When I visited Georg Katzer in a small town near East Berlin in 1983, neither of us realized that the German Democratic Republic (GDR)—indeed, the Hungarian People’s Republic where I came from and the whole so-called socialist camp including the Soviet Union itself—had but six more years to exist. Katzer welcomed me not only because I had been sent by Hungarian Radio to do a program on contemporary music in the GDR and he was pleased that his music would be broadcast in Budapest, but also because for people in East Germany, Hungary was almost a Western country. We were allies in the Warsaw Pact, we were bound together by the ties of eternal and inseparable friendship as the official party slogan went, but the powers that be in Berlin made it difficult for East German citizens to visit the People’s Republic of Hungary. For good reason: it was on Hungarian soil that families and friends from both halves of Germany could meet. Travel from the East to the Federal Republic was all but impossible.

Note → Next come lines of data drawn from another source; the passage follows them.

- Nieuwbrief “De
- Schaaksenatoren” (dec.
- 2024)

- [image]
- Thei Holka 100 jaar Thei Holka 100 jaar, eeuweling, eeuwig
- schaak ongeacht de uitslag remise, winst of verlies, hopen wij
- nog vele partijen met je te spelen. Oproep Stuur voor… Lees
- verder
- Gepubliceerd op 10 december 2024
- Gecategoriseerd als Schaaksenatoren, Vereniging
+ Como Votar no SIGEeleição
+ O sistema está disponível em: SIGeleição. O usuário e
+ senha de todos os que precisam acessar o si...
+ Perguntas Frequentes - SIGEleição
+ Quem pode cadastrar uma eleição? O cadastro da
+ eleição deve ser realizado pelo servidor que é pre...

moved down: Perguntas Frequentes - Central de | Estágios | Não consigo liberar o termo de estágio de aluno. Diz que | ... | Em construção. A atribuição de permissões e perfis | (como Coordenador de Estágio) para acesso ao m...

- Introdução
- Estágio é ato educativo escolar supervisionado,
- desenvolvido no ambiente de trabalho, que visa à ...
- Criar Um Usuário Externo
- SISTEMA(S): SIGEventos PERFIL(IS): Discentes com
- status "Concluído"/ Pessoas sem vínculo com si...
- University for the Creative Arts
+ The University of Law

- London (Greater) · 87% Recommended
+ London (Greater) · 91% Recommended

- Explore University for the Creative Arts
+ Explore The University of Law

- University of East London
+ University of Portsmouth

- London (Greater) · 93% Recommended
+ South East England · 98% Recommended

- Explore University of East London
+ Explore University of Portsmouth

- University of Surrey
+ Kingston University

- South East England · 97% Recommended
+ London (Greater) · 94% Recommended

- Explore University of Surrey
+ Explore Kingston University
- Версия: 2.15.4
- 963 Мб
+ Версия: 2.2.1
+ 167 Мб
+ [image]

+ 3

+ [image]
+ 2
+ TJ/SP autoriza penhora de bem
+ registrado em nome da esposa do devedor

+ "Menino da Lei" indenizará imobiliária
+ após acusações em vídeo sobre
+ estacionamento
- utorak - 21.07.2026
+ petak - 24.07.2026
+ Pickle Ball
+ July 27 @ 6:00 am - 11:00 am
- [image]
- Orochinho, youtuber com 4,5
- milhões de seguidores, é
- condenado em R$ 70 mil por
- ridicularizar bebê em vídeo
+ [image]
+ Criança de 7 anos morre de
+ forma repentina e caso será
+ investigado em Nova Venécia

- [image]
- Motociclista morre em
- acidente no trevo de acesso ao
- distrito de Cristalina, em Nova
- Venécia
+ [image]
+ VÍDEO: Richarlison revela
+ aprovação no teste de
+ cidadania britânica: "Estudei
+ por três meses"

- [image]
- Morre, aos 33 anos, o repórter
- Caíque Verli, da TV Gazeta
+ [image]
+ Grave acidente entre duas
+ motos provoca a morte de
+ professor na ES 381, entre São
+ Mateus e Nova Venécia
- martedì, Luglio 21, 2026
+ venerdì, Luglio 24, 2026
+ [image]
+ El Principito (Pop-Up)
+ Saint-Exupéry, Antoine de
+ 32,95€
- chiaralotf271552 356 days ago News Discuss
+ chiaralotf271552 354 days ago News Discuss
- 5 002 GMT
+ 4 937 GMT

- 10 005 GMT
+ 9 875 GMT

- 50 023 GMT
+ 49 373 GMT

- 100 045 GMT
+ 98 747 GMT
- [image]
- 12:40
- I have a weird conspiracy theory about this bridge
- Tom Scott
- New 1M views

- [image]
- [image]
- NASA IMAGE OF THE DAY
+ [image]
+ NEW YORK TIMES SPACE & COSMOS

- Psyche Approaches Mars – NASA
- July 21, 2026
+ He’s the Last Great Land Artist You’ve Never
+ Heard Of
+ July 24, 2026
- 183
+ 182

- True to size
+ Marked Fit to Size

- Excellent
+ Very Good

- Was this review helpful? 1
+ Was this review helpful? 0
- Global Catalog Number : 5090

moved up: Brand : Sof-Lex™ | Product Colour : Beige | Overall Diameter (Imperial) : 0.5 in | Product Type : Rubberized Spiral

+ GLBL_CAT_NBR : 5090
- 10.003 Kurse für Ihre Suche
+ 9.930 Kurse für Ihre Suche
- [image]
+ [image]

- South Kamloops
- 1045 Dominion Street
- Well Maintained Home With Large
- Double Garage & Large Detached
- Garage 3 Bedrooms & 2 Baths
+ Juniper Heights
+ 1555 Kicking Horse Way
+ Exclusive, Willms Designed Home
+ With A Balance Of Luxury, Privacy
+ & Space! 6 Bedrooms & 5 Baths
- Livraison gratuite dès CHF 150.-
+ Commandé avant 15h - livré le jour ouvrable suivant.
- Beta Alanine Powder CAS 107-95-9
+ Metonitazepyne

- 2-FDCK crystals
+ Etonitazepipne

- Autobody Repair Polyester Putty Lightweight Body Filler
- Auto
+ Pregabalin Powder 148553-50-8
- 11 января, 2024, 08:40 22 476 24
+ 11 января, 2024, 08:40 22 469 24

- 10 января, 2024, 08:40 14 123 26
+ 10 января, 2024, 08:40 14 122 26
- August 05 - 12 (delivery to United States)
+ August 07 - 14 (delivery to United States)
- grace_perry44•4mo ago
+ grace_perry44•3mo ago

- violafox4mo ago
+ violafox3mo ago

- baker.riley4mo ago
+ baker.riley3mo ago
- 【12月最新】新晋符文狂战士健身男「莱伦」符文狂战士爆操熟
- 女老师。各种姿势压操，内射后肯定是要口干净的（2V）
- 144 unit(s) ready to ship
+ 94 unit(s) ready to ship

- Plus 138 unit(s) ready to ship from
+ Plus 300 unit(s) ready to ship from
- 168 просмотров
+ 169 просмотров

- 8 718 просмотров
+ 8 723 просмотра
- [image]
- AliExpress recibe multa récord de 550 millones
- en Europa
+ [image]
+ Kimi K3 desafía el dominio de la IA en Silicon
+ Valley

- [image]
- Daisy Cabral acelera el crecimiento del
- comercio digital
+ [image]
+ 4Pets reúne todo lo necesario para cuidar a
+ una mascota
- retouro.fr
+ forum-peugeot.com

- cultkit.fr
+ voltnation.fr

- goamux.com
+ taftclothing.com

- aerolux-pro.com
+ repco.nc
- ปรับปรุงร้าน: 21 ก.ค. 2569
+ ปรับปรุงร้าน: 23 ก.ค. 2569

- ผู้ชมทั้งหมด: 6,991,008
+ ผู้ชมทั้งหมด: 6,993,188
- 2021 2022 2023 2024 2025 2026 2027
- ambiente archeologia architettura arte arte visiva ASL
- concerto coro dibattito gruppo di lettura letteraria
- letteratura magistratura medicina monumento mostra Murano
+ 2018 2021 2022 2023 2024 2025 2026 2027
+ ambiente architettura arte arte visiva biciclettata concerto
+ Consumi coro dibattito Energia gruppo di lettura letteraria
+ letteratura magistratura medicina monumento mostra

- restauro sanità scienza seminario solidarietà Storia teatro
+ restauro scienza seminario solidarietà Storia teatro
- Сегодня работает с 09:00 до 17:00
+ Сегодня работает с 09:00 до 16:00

For all the rigidity of the German communist system and the stifling atmosphere that manifested itself the moment one left the plane at Berlin’s Schönefeld Airport— features that were far less present in Hungary—we also had a great deal in common. I found that I could unwind much faster with someone from the GDR than someone from the other side of the border because we shared the same destiny, we spoke each other’s language. While Hungary was not divided into two halves, there was nevertheless a kind of Western Hungary: all the expatriates who had fled in the late 1940s, in the wake of the revolution in 1956 or in later years, on a visit to the West from which they did not return. For all of us, the West meant personal freedom, the freedom to express one’s opinion, higher living standards, a more humane way of life.

Some East German composers were lucky enough to have a publisher in the West. Paul-Heinz Dittrich, for instance, was taken up by Universal Edition in Vienna. That meant that his scores reached the Federal Republic and they were performed for political reasons, independently of their quality (not that he was a poor composer).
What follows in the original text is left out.